Source records:

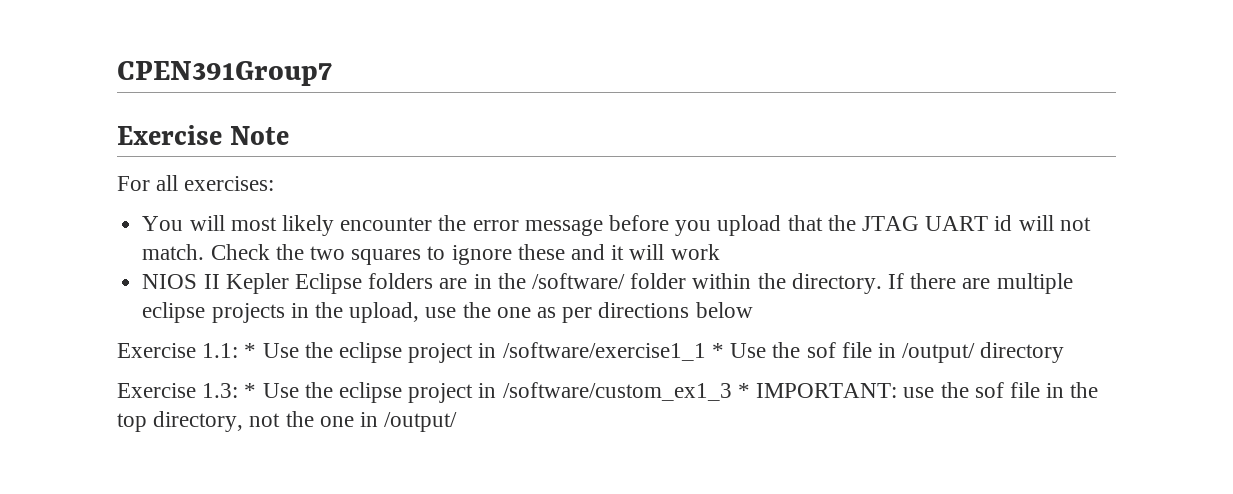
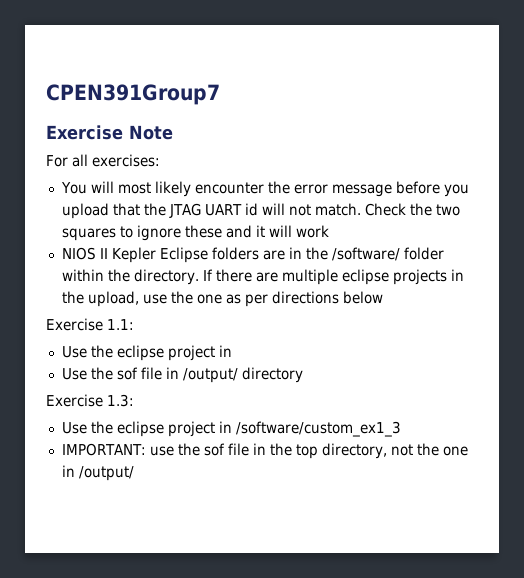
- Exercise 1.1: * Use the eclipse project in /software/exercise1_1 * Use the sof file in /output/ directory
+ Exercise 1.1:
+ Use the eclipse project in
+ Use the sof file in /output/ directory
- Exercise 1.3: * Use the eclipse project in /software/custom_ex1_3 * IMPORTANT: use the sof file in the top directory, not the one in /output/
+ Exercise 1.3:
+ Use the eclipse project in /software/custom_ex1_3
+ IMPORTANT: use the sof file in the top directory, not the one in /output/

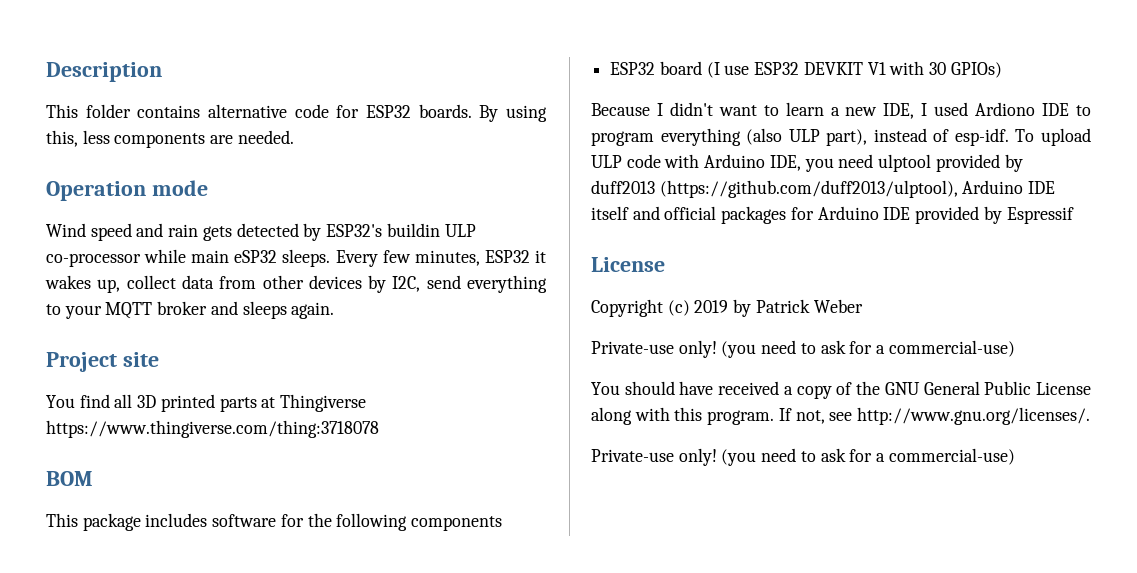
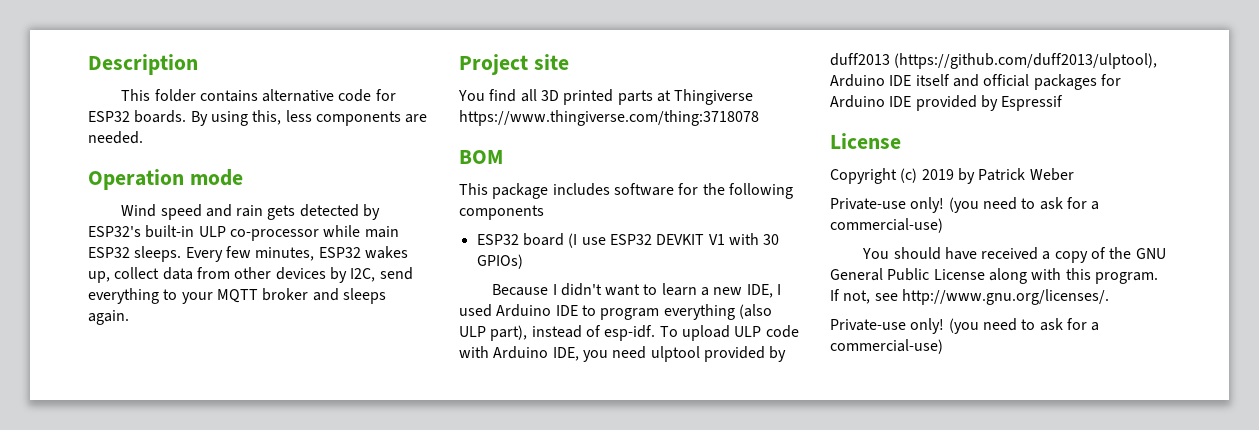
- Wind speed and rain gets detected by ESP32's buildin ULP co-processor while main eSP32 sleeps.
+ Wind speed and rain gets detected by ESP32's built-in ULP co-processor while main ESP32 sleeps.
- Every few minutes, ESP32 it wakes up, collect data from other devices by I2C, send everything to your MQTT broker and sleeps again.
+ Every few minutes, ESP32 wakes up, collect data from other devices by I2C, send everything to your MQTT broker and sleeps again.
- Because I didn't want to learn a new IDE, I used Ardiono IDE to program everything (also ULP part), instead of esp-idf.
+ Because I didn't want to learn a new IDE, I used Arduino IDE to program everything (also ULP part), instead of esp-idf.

* * *

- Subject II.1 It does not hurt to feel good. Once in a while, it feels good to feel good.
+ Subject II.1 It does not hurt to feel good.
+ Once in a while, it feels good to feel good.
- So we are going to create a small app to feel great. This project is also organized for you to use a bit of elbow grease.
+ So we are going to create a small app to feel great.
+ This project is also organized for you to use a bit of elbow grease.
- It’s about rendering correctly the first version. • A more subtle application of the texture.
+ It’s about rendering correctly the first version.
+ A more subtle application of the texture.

==

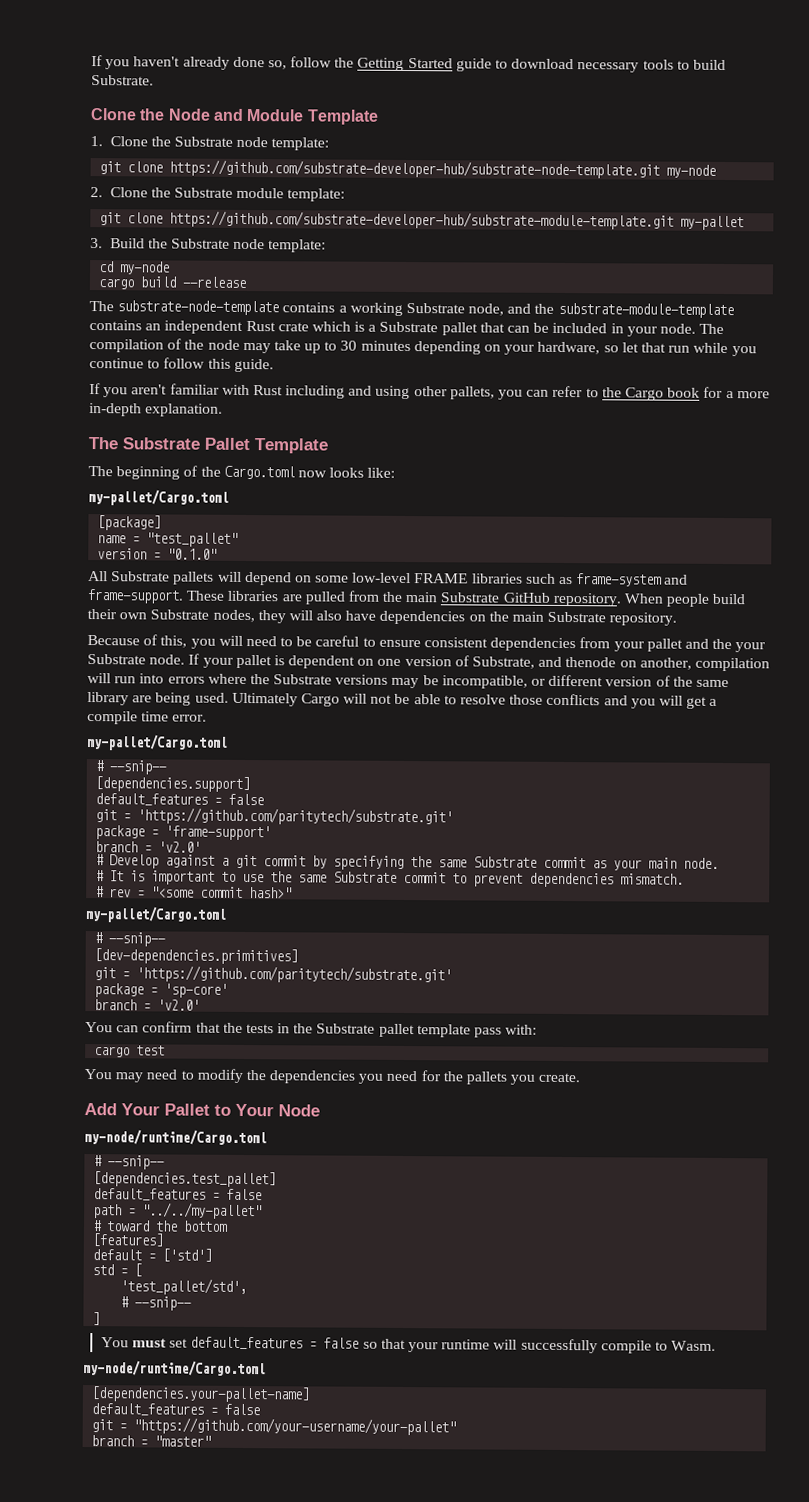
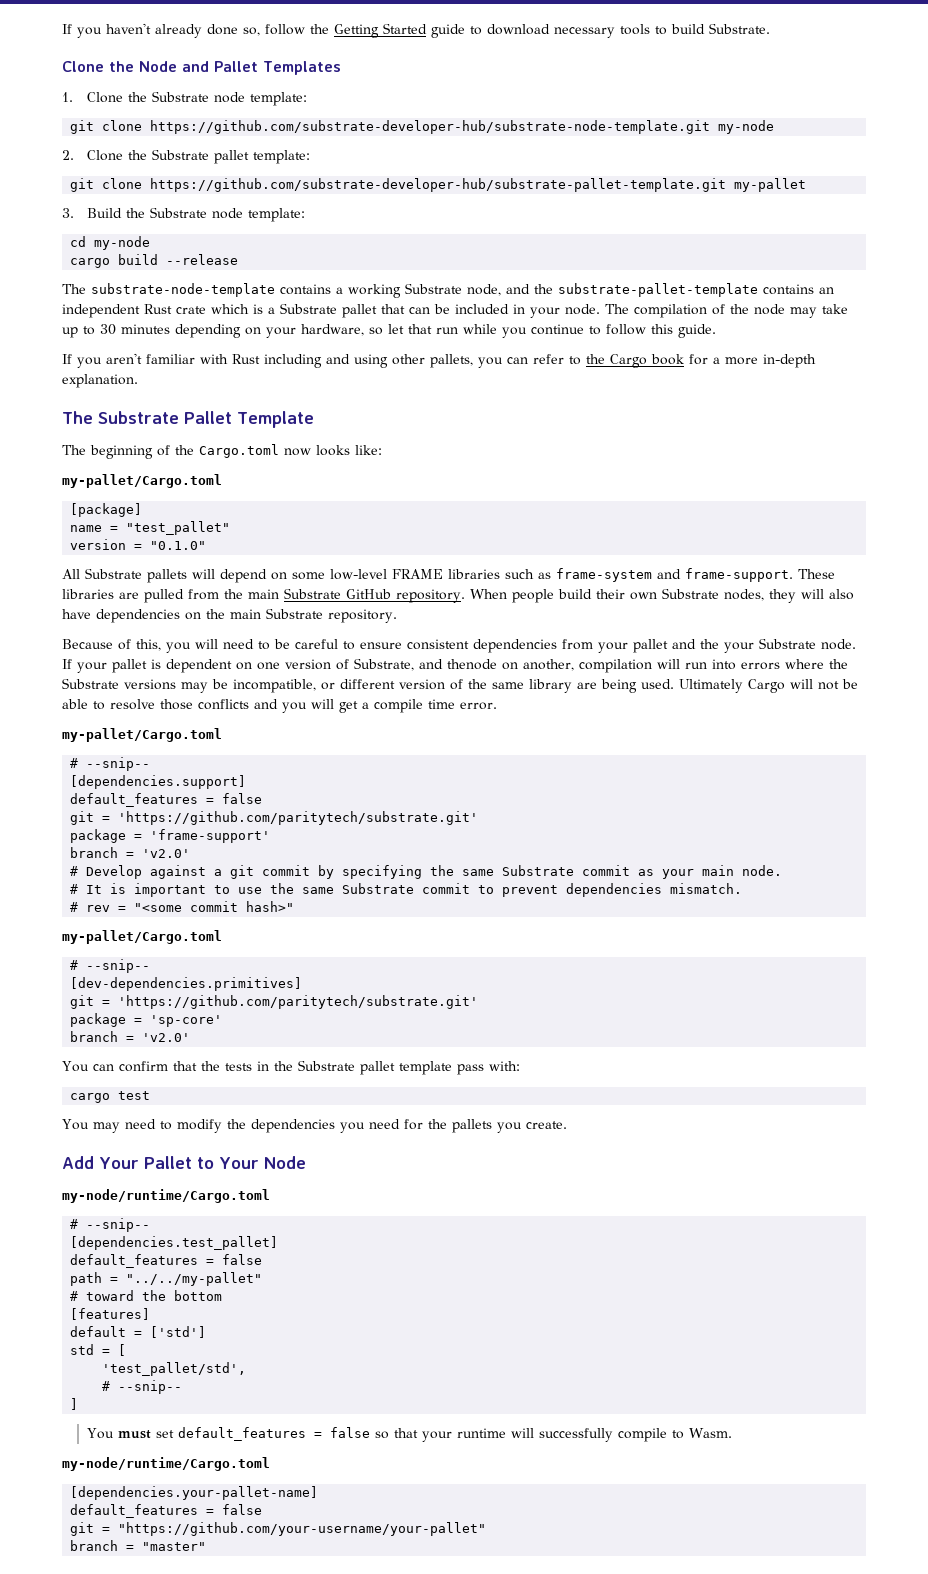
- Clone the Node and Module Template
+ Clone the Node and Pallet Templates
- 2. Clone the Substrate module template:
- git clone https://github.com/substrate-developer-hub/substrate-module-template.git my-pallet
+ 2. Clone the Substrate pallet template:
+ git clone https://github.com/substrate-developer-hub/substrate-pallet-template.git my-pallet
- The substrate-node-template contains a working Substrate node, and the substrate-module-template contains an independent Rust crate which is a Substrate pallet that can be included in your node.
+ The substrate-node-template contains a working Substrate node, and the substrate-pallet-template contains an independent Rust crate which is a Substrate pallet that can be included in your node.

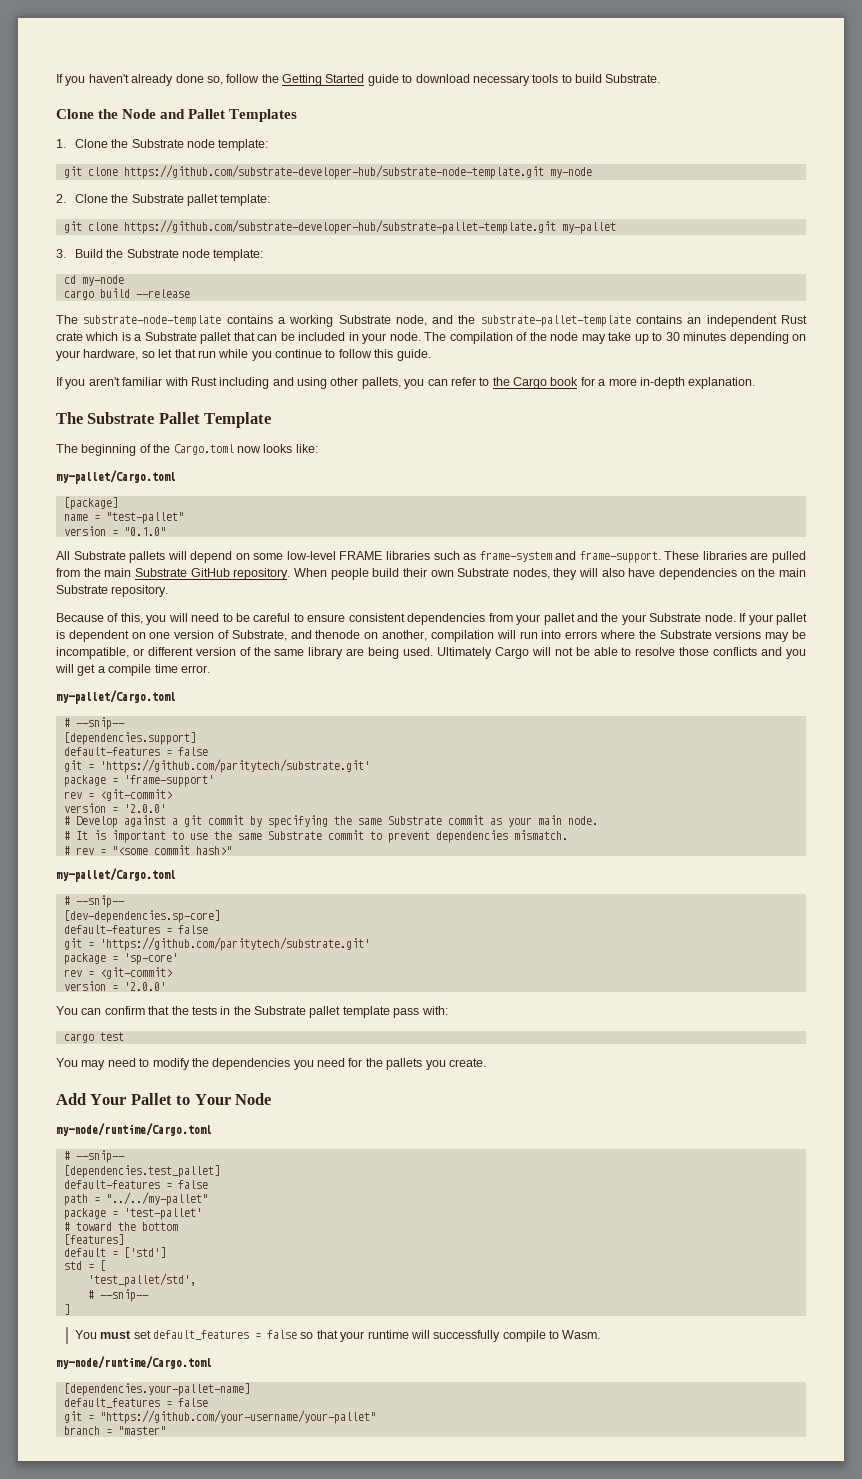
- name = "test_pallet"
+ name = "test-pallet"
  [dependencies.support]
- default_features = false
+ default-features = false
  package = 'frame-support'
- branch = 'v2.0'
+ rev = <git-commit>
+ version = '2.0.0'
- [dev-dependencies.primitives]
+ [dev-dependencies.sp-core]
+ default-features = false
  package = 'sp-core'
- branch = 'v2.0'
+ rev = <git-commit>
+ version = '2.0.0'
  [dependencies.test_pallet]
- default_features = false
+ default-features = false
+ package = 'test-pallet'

Instructions for the task: Whenever the word "MQTT" shows up in a line, that line counts. Say how many lines of the data count, giving the number alone.

Response box: 2